Psalm 41

1.
Wee ach gef op een meanske klean van krach
zal zeeker zaaleg wean.
As t kwoade kuemp; de HEARE is den dag
vuur um ne vaste Stea.
De HEARE zal in t leawn Zelf biej um bliewn,
Hee maakt zinn daage good.
Zinn haaters zal Hee vear, vear van um driewn,
in mùejte gef Hee mood.

2.
Ook as hee zeek op berre daale lig;
de HEARE is kort biej
zoodàt hee voort wier stoarke beene krig,
de HEARE maakt alns niej.
Ikzelf zea wal: geneas minn zeele toch,
minn zuenden zeent zoo groot.
Red miej dan, God, Iej weet: de viejaand wocht
met wille op minn dood.

3.
Zee weelt dàt zoo minn naam ten oonder geet.
En wee miej op kuemp zeukn;
dan huer iej, as hee nùes min berre steet
um in zin hatte vleukn.
Hee geet noar boetn umm slàch van miej te spràkn;
doar hoolt zee liezem road
en maakt miej zwat, wilt miej in t hatte stàkn
met voele, vaalse proat:

4.
“Kiek doar nen keal den kromme dinge dut;
t is slàch met um egoan.
En wee um doar zoo zeek op berre zut
weet: t is met um edoan”.
Nen keal den oojt minn noaber was, nog wal
minn stoete hef egàtn,
wil niks mear van miej weetn en nonverdan
hef ook hee miej vegàtn.

5.
Mer HEARE, weas geneareg, maak miej stoark,
dan zal ik ze wal kriegn!
Ik weete: Iej gaot Zelf vuur miej an t woark,
Iej doot de viejaand zwiegn.
Ik mag rechop wier waandeln in Oew lech,
Oe eeweg eare brengn
en teegn de God van Israël oprech
Amen joa Amen zegn!

Luisterversie

Volgt nog

Toelichting

De melodie van deze psalm is niet zo bekend en nogal springerig. Het is, zeg maar, een verademing als je de hierop volgende psalm 42 mag zingen. Na het “stuntelen” van psalm 41 volgt dan het uitbundige “Maar de HEER’ zal uitkomst geven!”. In de Noorderkerk te Rijssen, waar ik vroeger kerkte, zong de gemeente dan bijna het dak van de kerk af… Toch heeft de melodie van psalm 41 een zekere charme, een eigen schoonheid. Maar het vraagt wel om enige oefening (Godsdienstoefening!) om je de melodie eigen te maken. We zouden in de zondagse samenkomsten veel meer werk moeten maken van goed zingen.

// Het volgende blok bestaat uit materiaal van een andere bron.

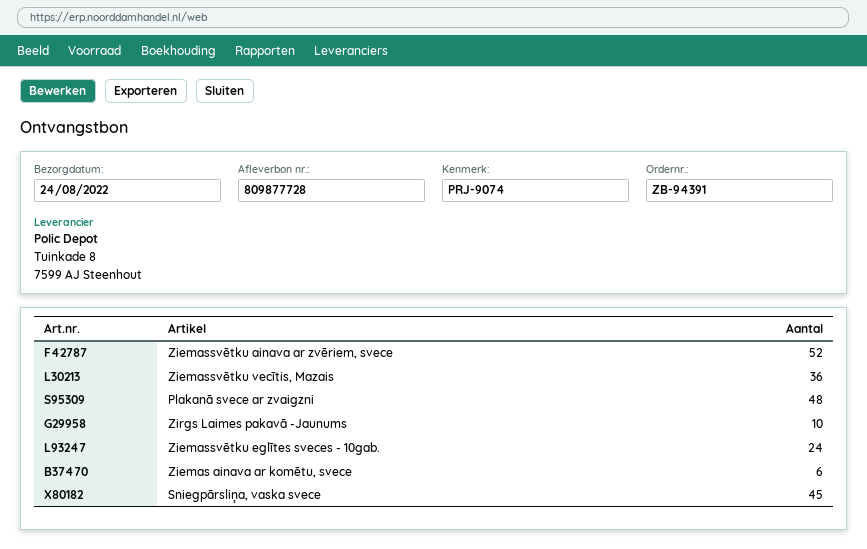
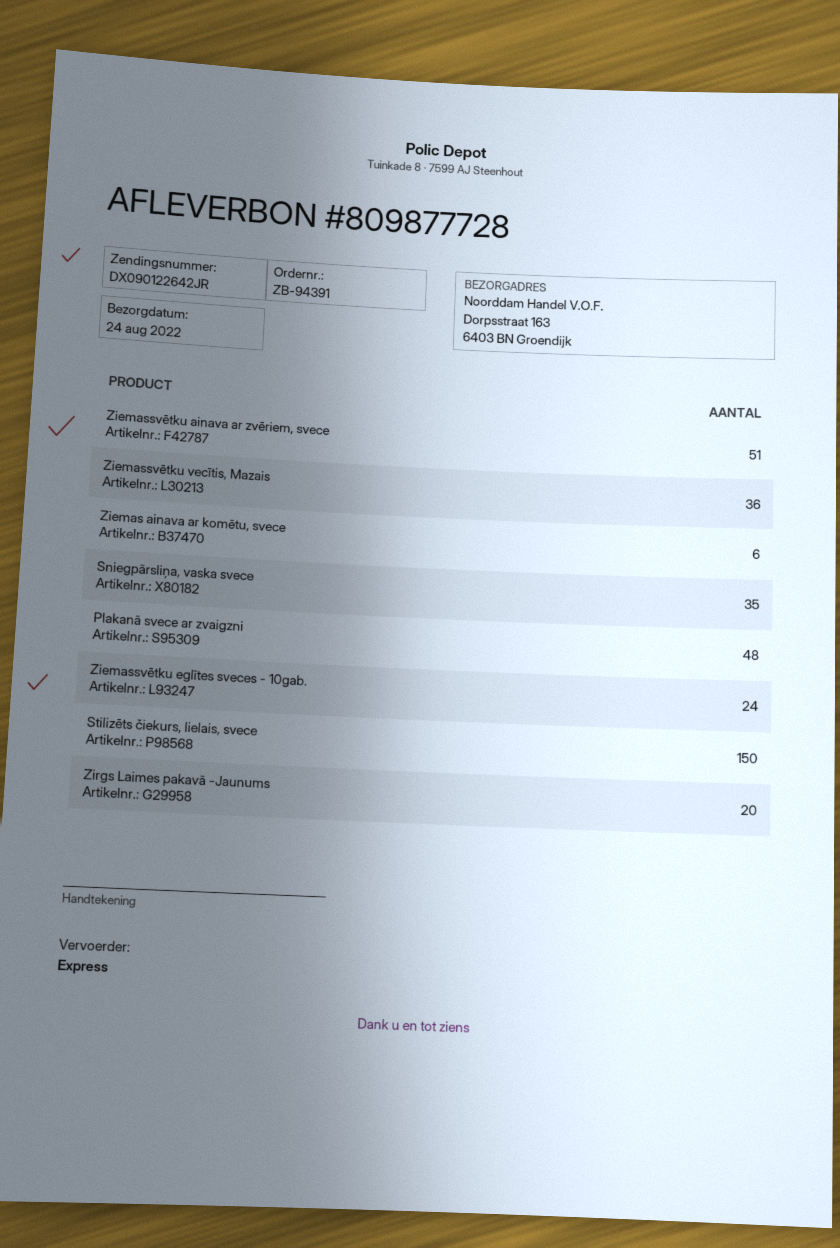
Ziemassvētku ainava ar zvēriem, svece: 52 -> 51
Zirgs Laimes pakavā -Jaunums: 10 -> 20
Sniegpārsliņa, vaska svece: 45 -> 35
Stilizēts čiekurs, lielais, svece: none -> 150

Allen die mij haten mompelen tezamen over mij (vers 8a onberijmd, HSV).

De Biebel in de Twentse Sproake vertaalt dit als volgt: Oonder mekaar konkelefoest ze oawer miej… Morsink berijmt: de rakkers roddelt… een mooie alliteratie, zeker, maar geen Twents helaas… Het werkwoord koonkelfoezen (of: zee koonkelfoest) ervaar ik zelf als minder bruikbaar in een berijming; het woord heeft teveel ruwe randjes naar mijn idee en schuurt in de mond als je het zingt, als een pruimenpit die in je keel blijft haken… Al zoekend kwam ik het woord liezem tegen, een echt oud Rijssens dialectwoord met als betekenis: tersluiks, stiekem. Bovendien heeft liezem dezelfde klanken als stiekem en, gesproken over klanken, het woord heeft naar mijn gevoel zelfs een achterbakse ondertoon. Maar wel goed zingbaar… dan hoolt zee liezem road.
Een alternatief met koonkelfoest zou zo kunnen klinken:

Hee geet noar boetn umm slàch van miej te spràkn;
zee koonkelfoest en stoat
miej zwat te maakn, wilt miej in t hatte stàkn
met voele, vaalse proat.

Uiteraard ben ik benieuwd naar de mening van meelezers!

De pijn is voelbaar in vers 10 van de onberijmde psalm: Zelfs de man met wie ik in vrede leefde, op wie ik vertrouwde, die mijn brood at, heeft zich tegen mij gekeerd.(HSV)
Deze man noem ik hier minn noaber – en onderschat het noaberschap niet! Hij at minn stoete. Niet zomaar (rogge)brood, maar stoete, het brood van de rijken, het beste wat ik hem voor kon zetten. Ook hij wil niks meer van mij weten en nonverdan (van nu af aan) heeft óók hij mij vergeten, zelfs hij – hee nog wal! In Johannes 13:18 haalt Jezus deze tekst aan tijdens het laatste avondmaal dat Hij met Zijn discipelen vierde, toen Hij doelde op het verraad van Judas…

Vergelding
Vers 11 onberijmd: Maar U, HEERE, wees mij genadig, en laat mij opstaan, zodat ik het hun vergeld.
Wat betreft het begrip vergelding verwijs ik naar onderstaande link:
https://www.theologie.nl/wraak-vergelding/
In couplet 5 geeft de dichter zichzelf over aan gedachten van wraak, maar corrigeert zichzelf even later: “Ik weete: Iej gaot Zelf vuur miej an t woark, Iej doot de viejaand zwiengn”.